権力者の農民に対する収奪は李氏王朝時代も、その前の時代も行われていたが、「金氏王朝」時代の収奪が最も過酷である。李氏王朝時代は、科挙に合格したエリート知識人たちが両班(ヤンバン)という特権階級を構成した。そして、地方の代官になって赴任すると、1、2年で一生分の富を搾取したと言われる。
現在は、両班ではない「赤い特権階級」がいて、北朝鮮の農民や住民を収奪している。権力者によるこのような収奪に対して、現代の北朝鮮の農民たちは、乾燥不足のまま計測して収穫量を水増しし、土地面積をごまかし、隠し畑を耕す。自留地に柿の木を植え、自留地の作物に肥料を多く与える、などの苦しい対応で生き延びてきた。朝鮮の歴史は、搾取と抵抗の歴史ともいえる。上に政策あれば下に対策ありである。
特権階級の下部に属する中間管理者たちも、現代の北朝鮮で様々な役得で暮らしている。人の人生に関わるあらゆる局面で、北朝鮮の人々は賄賂を使って不足するものを工面し生き延びてきたが、その役得で暮らす人々が異常に多い。北朝鮮で食糧生産や人口が水増しになる理由もここにある。
北朝鮮の食糧生産では、肝心の計量がいい加減である。というより、まともに計量してはノルマが達成できない。しかし、賄賂を使えばノルマは達成できる。

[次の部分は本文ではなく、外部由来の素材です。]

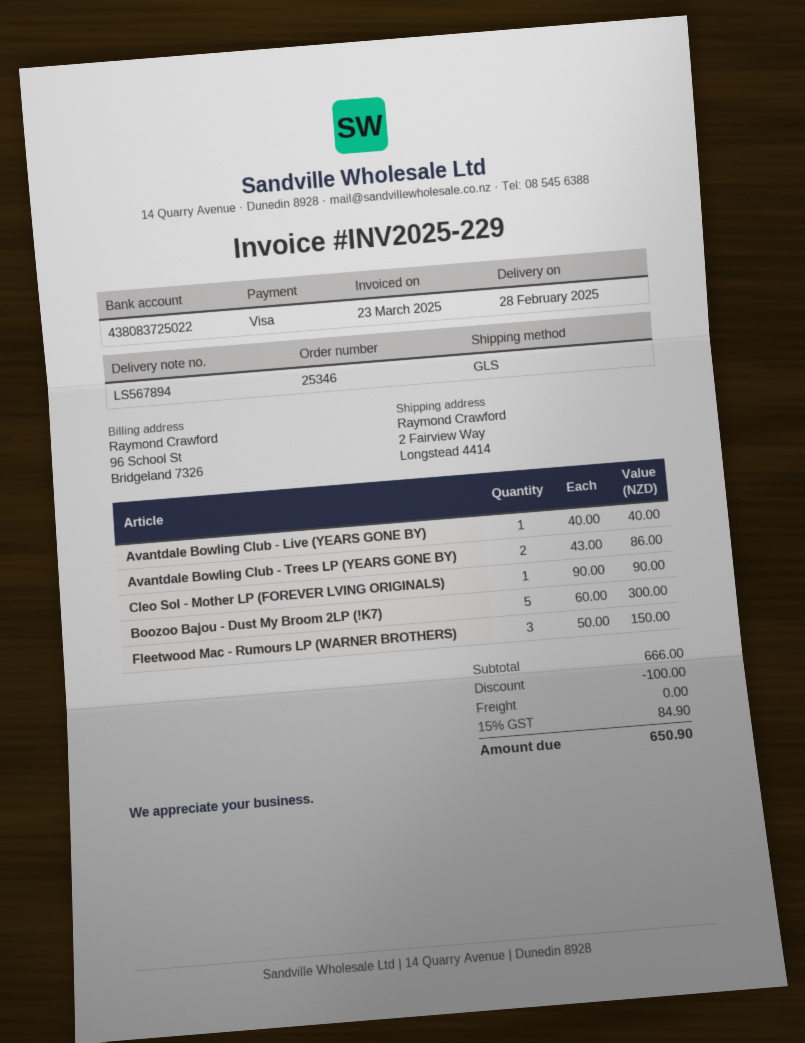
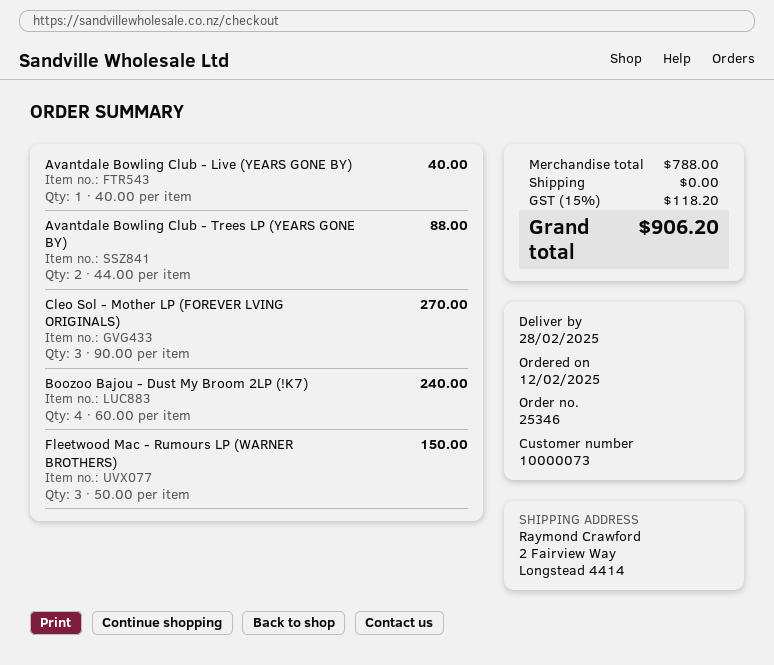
Avantdale Bowling Club - Trees LP (YEARS GONE BY): 2 x 43.00 = 86.00 -> 2 x 44.00 = 88.00
Cleo Sol - Mother LP (FOREVER LVING ORIGINALS): 1 x 90.00 = 90.00 -> 3 x 90.00 = 270.00
Boozoo Bajou - Dust My Broom 2LP (!K7): 5 x 60.00 = 300.00 -> 4 x 60.00 = 240.00
subtotal: 666.00 -> 788.00
discount: 100.00 -> none
tax: 15% = 84.90 -> 15% = 118.20
total: 650.90 -> 906.20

そのような水増し数値が積み重ねられて全国の食糧統計が作られている。
水増し数値であっても、見かけの生産量が多いほど、特権階級の取り分が多くなる。それだけ収穫があったのならと、みかけの生産量を前提に特権階級に配給がなされるからである。水増しの方が特権階級に有利なのである。そして、特権階級が持つ余剰食糧が、闇市の価格を左右する。近年は特に、中国の「太子党」のような超高級幹部の子弟たちが、食糧を大量に保有し、食糧を不足させ、高値で売り抜けるのである。それによってさらに特権階級は有利になる。
その他、特権階級は食糧に近い職場に優先的に配置され、食糧を抜き取ることもできるし、一族を食堂等、食糧の役得に近い職場に配置することもできる。
人口の水増しも同じである。筆者は、第1回の「1993年人口調査」が既に虚偽の数値と見ているが、それぞれの地域の管理責任者は、飢餓の時期でも一定の人口があるように装わなければ、何らかの管理責任を問われかねない。そこで、死者も生者に統計されていると考えてきた。またその方が、死者の分の食糧を横取りできる。
「最近、北朝鮮の一部の地域で餓死者が発生していることと関連し、朝鮮労働党の中央党が市場の統制を撤回し、餓死者が発生した場合、餓死者が所属している該当機関の関係者も処罰するという指示を下したと伝えられた」(「デーリーNK 」2008.05.29)という報告もある。